*Description of the task*. Without including any images, repeat the data exactly.

*Exercise data*.

------------------------------------------------------------

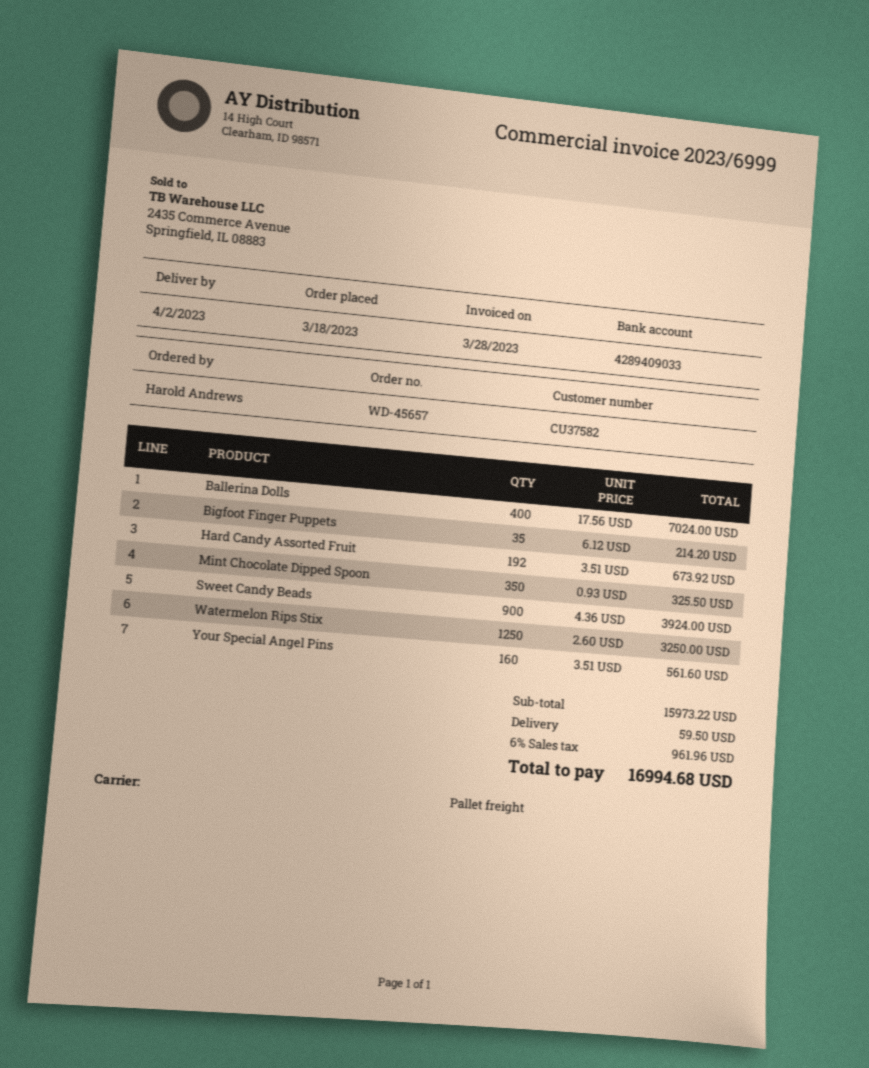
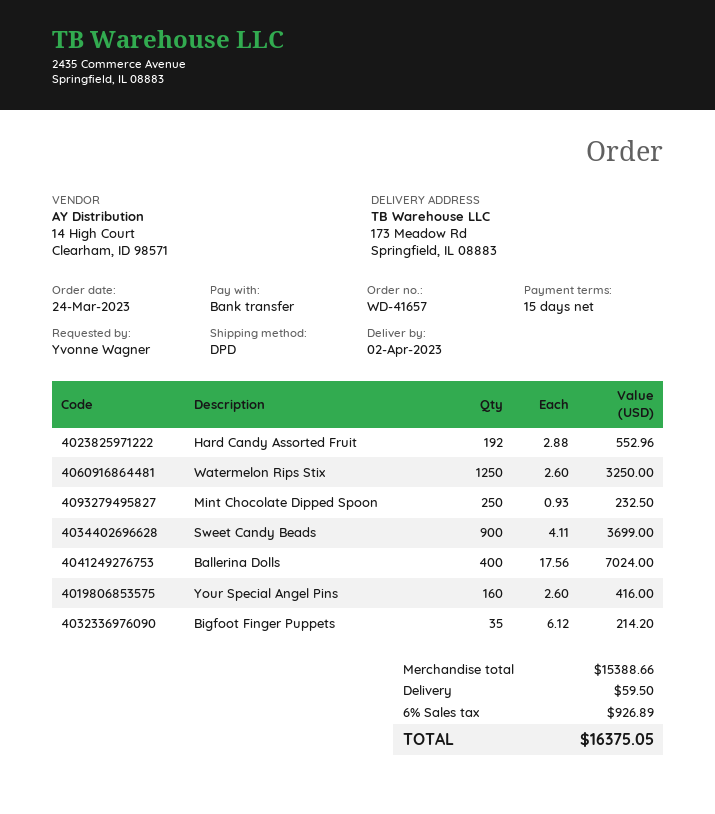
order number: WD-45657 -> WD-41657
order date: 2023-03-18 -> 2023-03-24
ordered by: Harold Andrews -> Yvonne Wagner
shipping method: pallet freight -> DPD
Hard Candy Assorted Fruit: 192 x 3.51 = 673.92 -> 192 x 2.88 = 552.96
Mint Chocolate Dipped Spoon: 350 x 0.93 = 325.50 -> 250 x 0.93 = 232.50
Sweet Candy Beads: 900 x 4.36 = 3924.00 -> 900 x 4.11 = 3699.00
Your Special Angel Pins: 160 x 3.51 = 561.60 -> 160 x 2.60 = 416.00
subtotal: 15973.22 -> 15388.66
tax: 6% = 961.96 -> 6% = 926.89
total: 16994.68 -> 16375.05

------------------------------------------------------------

*Reply*.
order number: WD-45657 -> WD-41657
order date: 2023-03-18 -> 2023-03-24
ordered by: Harold Andrews -> Yvonne Wagner
shipping method: pallet freight -> DPD
Hard Candy Assorted Fruit: 192 x 3.51 = 673.92 -> 192 x 2.88 = 552.96
Mint Chocolate Dipped Spoon: 350 x 0.93 = 325.50 -> 250 x 0.93 = 232.50
Sweet Candy Beads: 900 x 4.36 = 3924.00 -> 900 x 4.11 = 3699.00
Your Special Angel Pins: 160 x 3.51 = 561.60 -> 160 x 2.60 = 416.00
subtotal: 15973.22 -> 15388.66
tax: 6% = 961.96 -> 6% = 926.89
total: 16994.68 -> 16375.05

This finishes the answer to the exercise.